Source: Morgan Stanley

In my view, China delisting its ADRs would dent the allure of its capital markets to foreign investors and reduce capital inflows on two fronts, which will not be in its best interest.

Firstly, there’s the impact of Chinese companies no longer being able to raise capital in the US. There are a total of 253 Chinese ADRs listed in the US, amounting to a total market cap of US$1.2 trillion. That’s massive and represents about 6x the amount of annual capital inflows that Morgan Stanley had predicted will be required. Yes, the $1.2 trillion represents money already injected into those Chinese companies and into China’s economy, but it certainly speaks to the size of the potential future capital inflows when those companies raise bonds or equity.
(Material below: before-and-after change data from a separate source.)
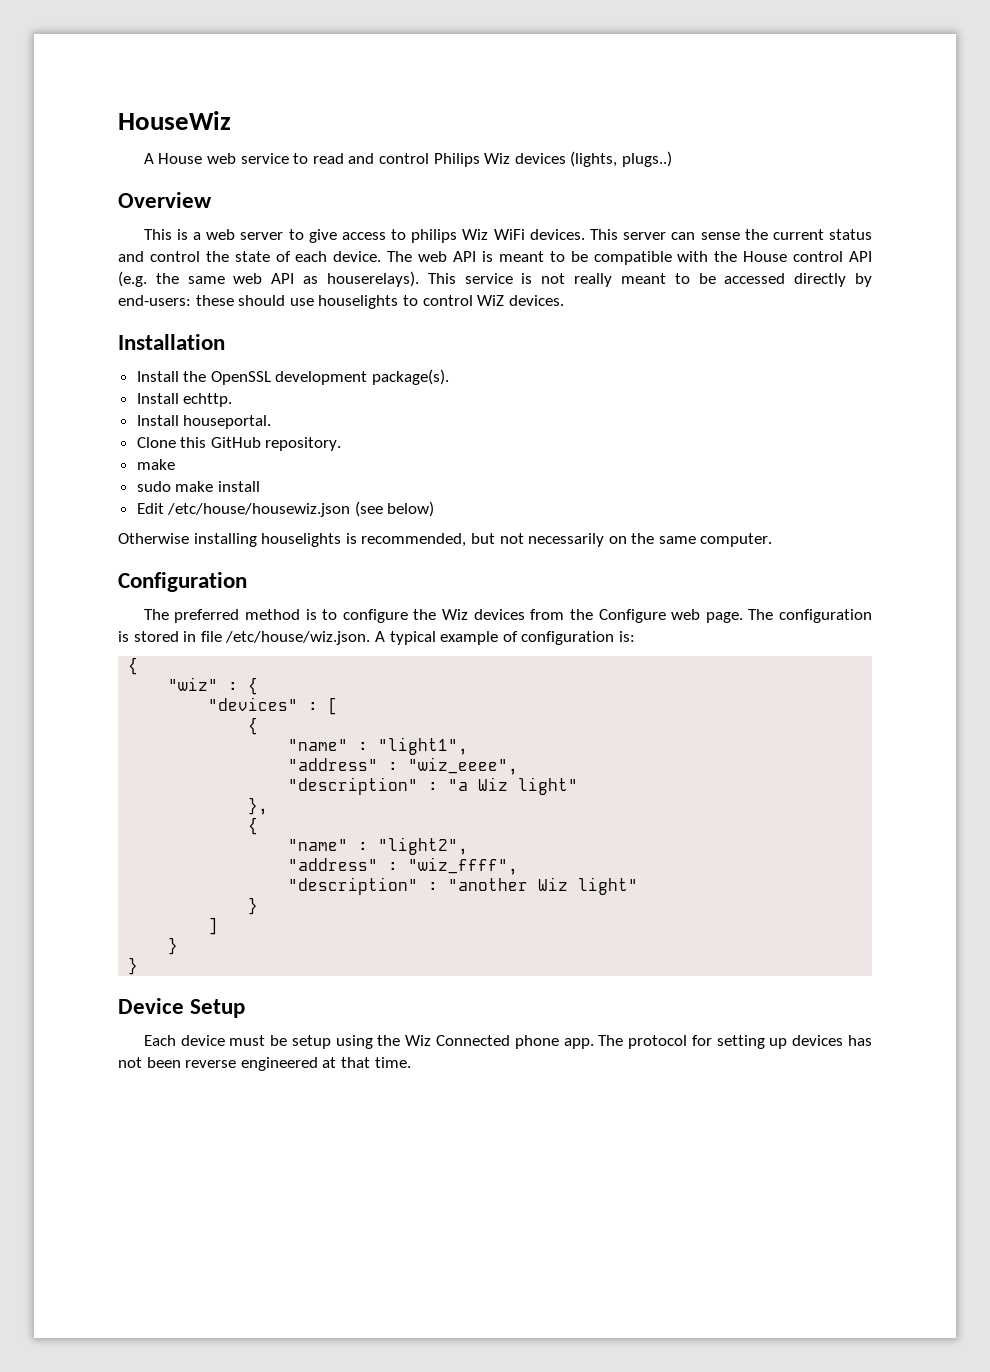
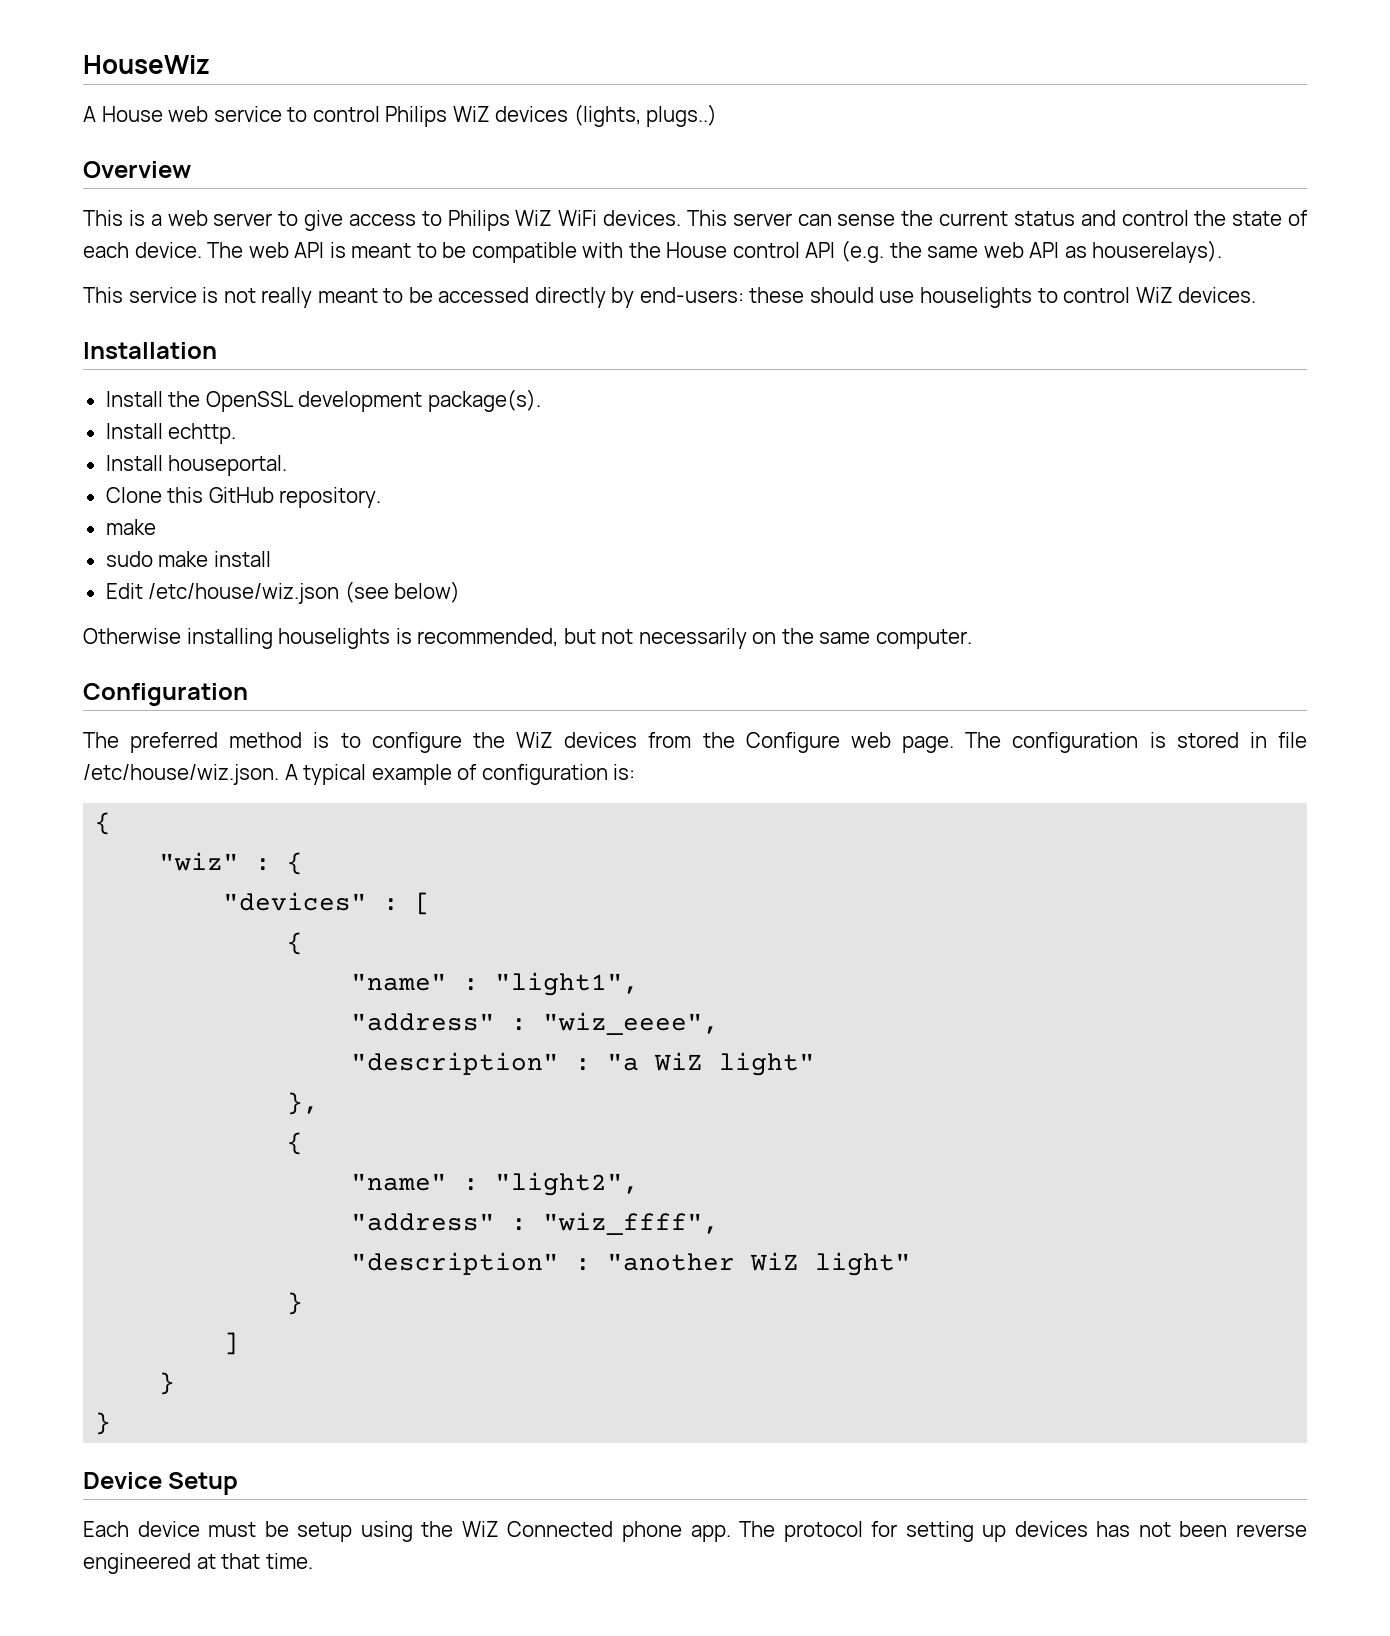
- A House web service to read and control Philips Wiz devices (lights, plugs..)
+ A House web service to control Philips WiZ devices (lights, plugs..)
- This is a web server to give access to philips Wiz WiFi devices.
+ This is a web server to give access to Philips WiZ WiFi devices.
- The web API is meant to be compatible with the House control API (e.g. the same web API as houserelays). This service is not really meant to be accessed directly by end-users: these should use houselights to control WiZ devices.
+ The web API is meant to be compatible with the House control API (e.g. the same web API as houserelays).
+ This service is not really meant to be accessed directly by end-users: these should use houselights to control WiZ devices.
- Edit /etc/house/housewiz.json (see below)
+ Edit /etc/house/wiz.json (see below)
- The preferred method is to configure the Wiz devices from the Configure web page.
+ The preferred method is to configure the WiZ devices from the Configure web page.
- "description" : "a Wiz light"
+ "description" : "a WiZ light"
- "description" : "another Wiz light"
+ "description" : "another WiZ light"
- Each device must be setup using the Wiz Connected phone app.
+ Each device must be setup using the WiZ Connected phone app.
Hold on, you might say, China can have these companies shift their listings to Hong Kong instead, where foreign capital can arrive without the hindrance of US oversight. While that’s true in theory, in practice, things may not be so straightforward, because benchmarks play a big role in influencing asset allocation. The MSCI World Index, probably the most commonly used benchmark for global equities, is overwhelmingly comprised of US equities at a 68.5% weight. Hong Kong equities, on the other hand, are part of the 14.4% “Others” weighting that you see in the pie chart below, which is made up of 18 other countries as well. The contribution of Hong Kong equities toward the global benchmark is therefore very minimal compared to the US. This has implications for active managers with a global mandate who tend not to stick their necks out too much and deviate significantly from the benchmark’s country allocation, as well as passive vehicles, especially index ETFs, who by construction have to hug these benchmarks. The impact on the passive side is particularly pronounced given that passive investments continue to rapidly take market share from active fund managers.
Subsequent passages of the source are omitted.